You can use polynomial curve fitting (eqivalent to using Lagrange Interpolating Polynomials) to solve it:
Recall that there is precisely one polynomial of degree n that passes through n+1 distinct points. It's simple in concept, but the formula is somewhat ugly, where: Suppose you are given three points, say
\left( x_{1}, y_{1}\right) ,\mbox{ } \left( x_{2}, y_{2}\right) ,\mbox{ and } \left( x_{3}, y_{3}\right)
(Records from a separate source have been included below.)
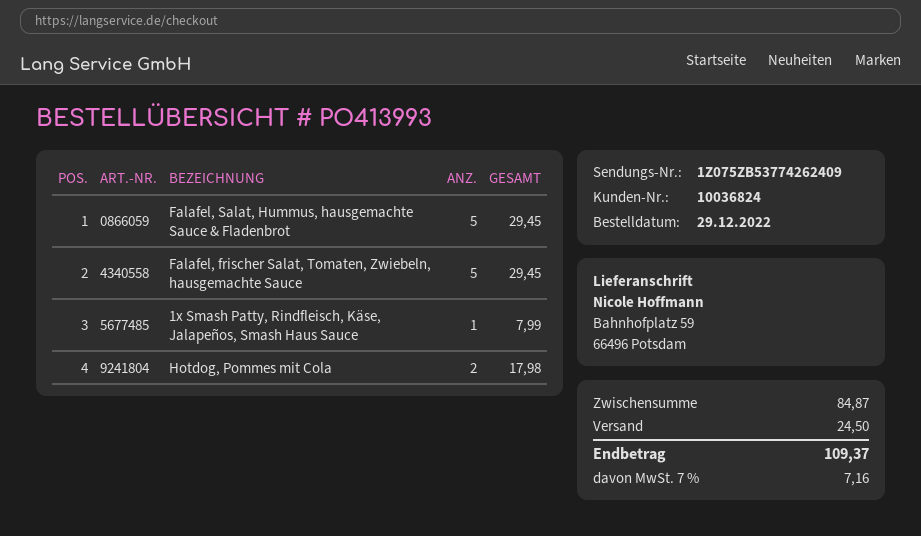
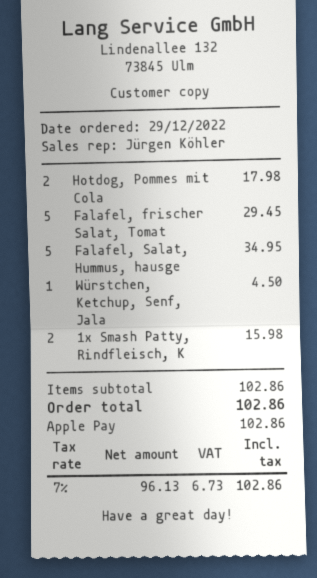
Falafel, Salat, Hummus, hausgemachte Sauce & Fladenbrot: 5 for 29.45 -> 5 for 34.95
1x Smash Patty, Rindfleisch, Käse, Jalapeños, Smash Haus Sauce: 1 for 7.99 -> 2 for 15.98
Würstchen, Ketchup, Senf, Jala: none -> 1 for 4.50
subtotal: 84.87 -> 102.86
shipping: 24.50 -> none
tax: 7% = 7.16 -> 7% = 6.73
total: 109.37 -> 102.86

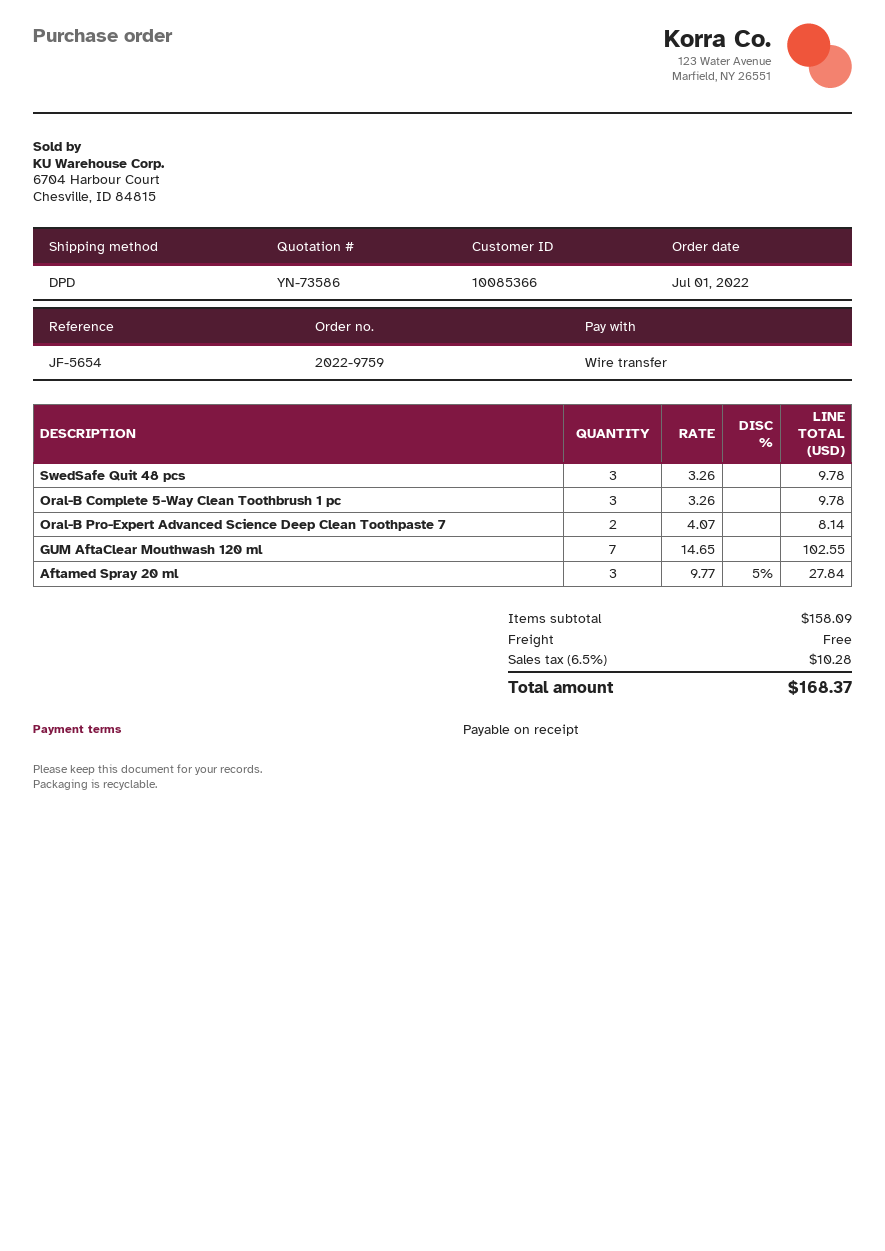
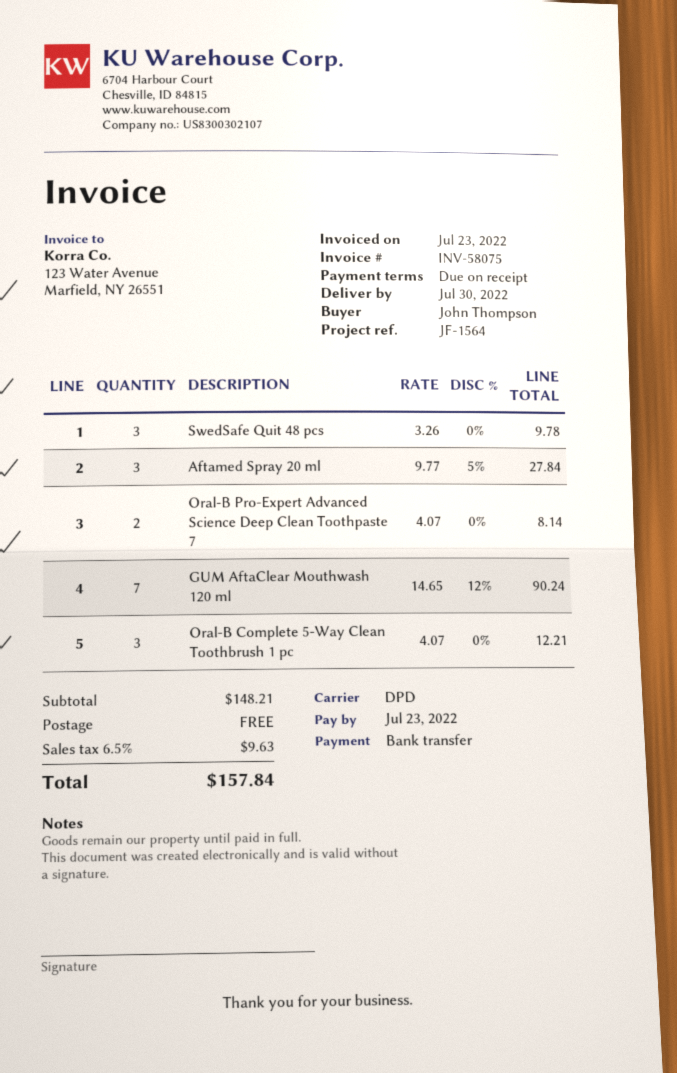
reference: JF-5654 -> JF-1564
Oral-B Complete 5-Way Clean Toothbrush 1 pc: 3 x 3.26 = 9.78 -> 3 x 4.07 = 12.21
GUM AftaClear Mouthwash 120 ml: 7 x 14.65 = 102.55 -> 7 x 14.65 - 12% = 90.24
subtotal: 158.09 -> 148.21
tax: 6.5% = 10.28 -> 6.5% = 9.63
total: 168.37 -> 157.84

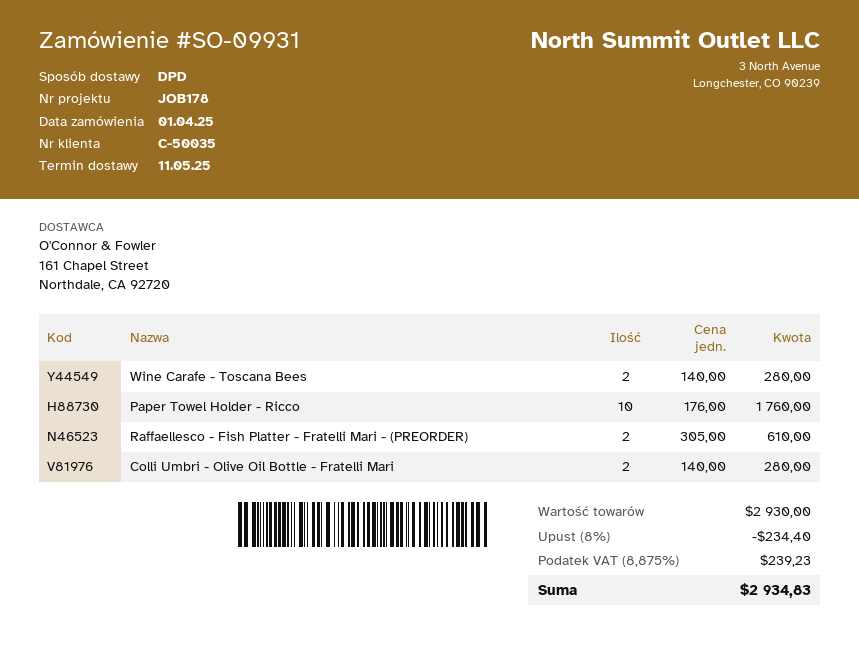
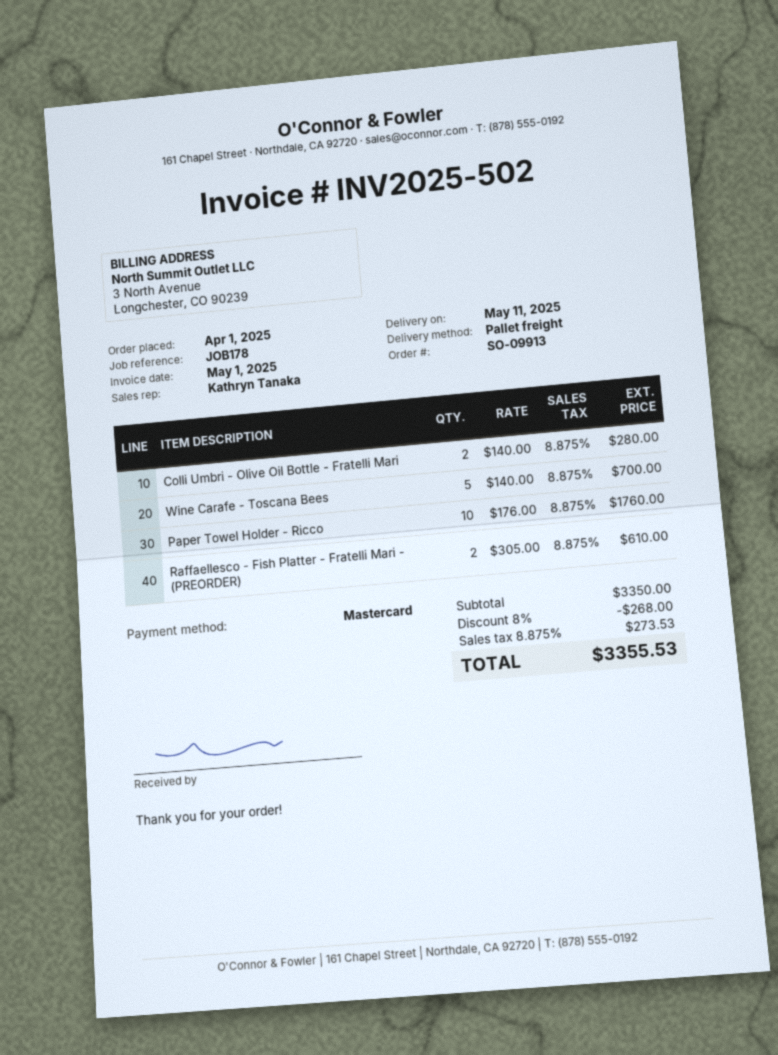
order number: SO-09931 -> SO-09913
shipping method: DPD -> pallet freight
Wine Carafe - Toscana Bees: 2 x 140.00 = 280.00 -> 5 x 140.00 = 700.00
subtotal: 2930.00 -> 3350.00
discount: 8% = 234.40 -> 8% = 268.00
tax: 8.875% = 239.23 -> 8.875% = 273.53
total: 2934.83 -> 3355.53

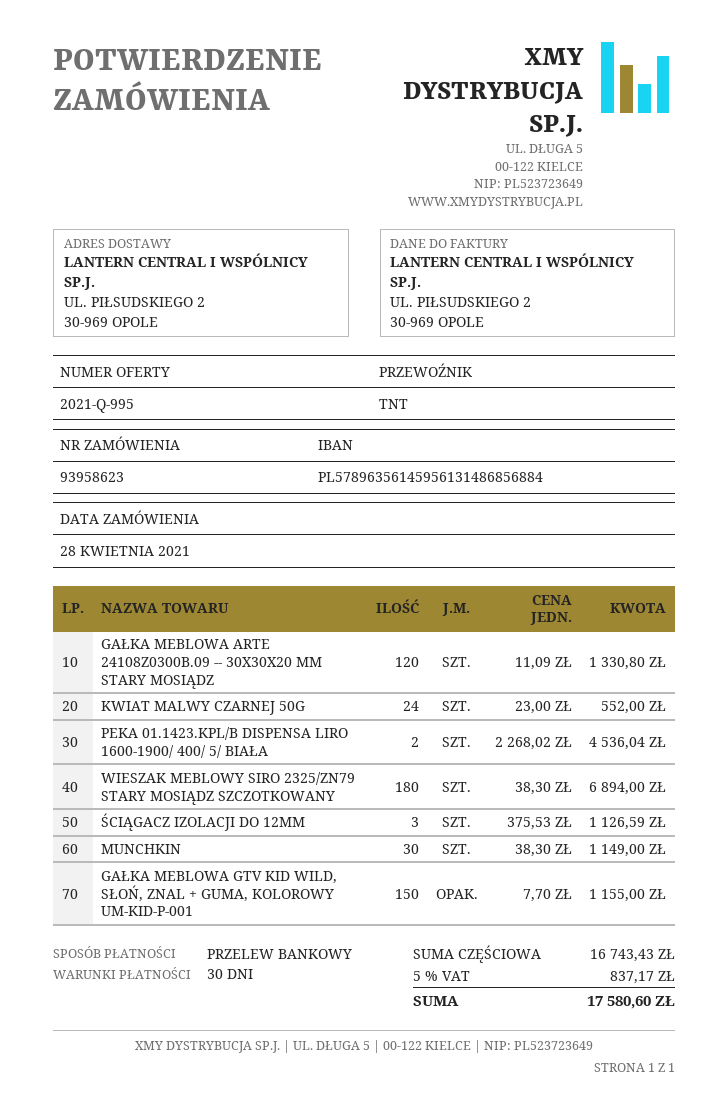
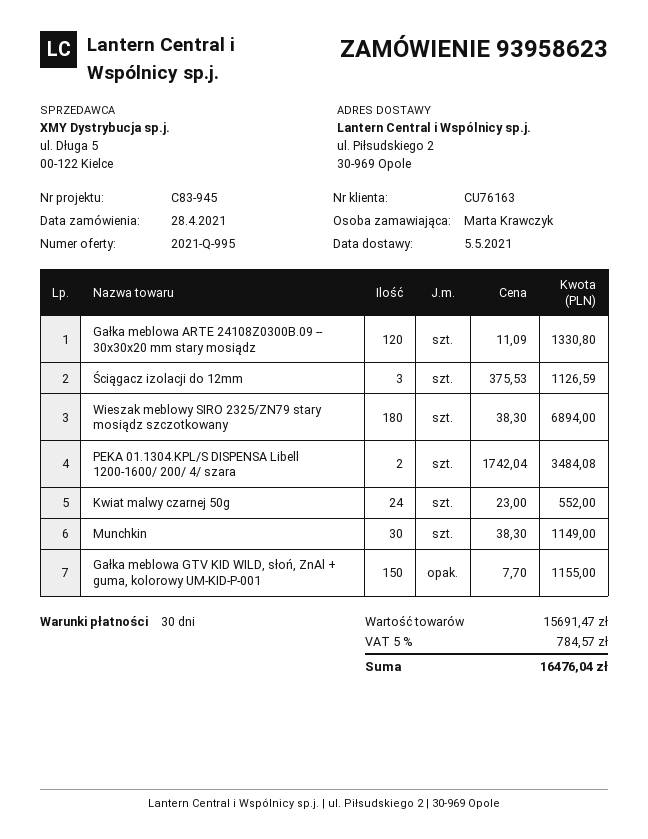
PEKA 01.1423.KPL/B DISPENSA LIRO 1600-1900/ 400/ 5/ BIAŁA: 2 x 2268.02 = 4536.04 -> none
PEKA 01.1304.KPL/S DISPENSA Libell 1200-1600/ 200/ 4/ szara: none -> 2 x 1742.04 = 3484.08
subtotal: 16743.43 -> 15691.47
tax: 5% = 837.17 -> 5% = 784.57
total: 17580.60 -> 16476.04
then the polynomial that interpolates (that is fits) those points is of degree 3-1=2, and will consist of three terms. It is
P(x) = y_{1}\frac{\left( x-x_{2}\right) \left( x-x_{3}\right) }{\left( x_{1}-x_{2}\right) \left( x_{1}-x_{3}\right)} + y_{2}\frac{\left( x-x_{1}\right) \left( x-x_{3}\right) }{\left( x_{2}-x_{1}\right) \left( x_{2}-x_{3}\right)} + y_{3}\frac{\left( x-x_{1}\right) \left( x-x_{2}\right) }{\left( x_{3}-x_{1}\right) \left( x_{3}-x_{2}\right)}
since we wanted it to have the value y_{1} at x_{1}, the first term does this and it is zero at x_{2}\mbox{ and } x_{3} (this is the numerator) and the denominator ensures that at x_{1} the numerator terms are corrected for so that it is still y_{1} there. The other terms likewise.
To sum the k-th powers of the first n integers first note that the sum is a polynomial in n of degree k+1 (you have proved this for k=1,...,5 already), which can thus be completely specified by k+2 points, say the first k+2 points. Then find the polynomial in terms of n for (each k) by polynomial curve fitting as such:
\sum_{i=1}^{n} i^{k}=\sum_{i=1}^{k+2}\left(\sum_{m=1}^{i} m^{k} \prod_{j=1}^{k+2} \frac{n-j}{i-j} \right)
where the terms in the product corresponding to j=i are omitted.
The \sum_{m=1}^{i} m^{k} for i=1,..., k+2 terms are the y_{i}\mbox{'s} , the "the first k+2 points" mentioned above.
I hope this was clear enough for you to follow. There's also a way using the Bernoulli numbers, I wasn't fond of it though.
-Ben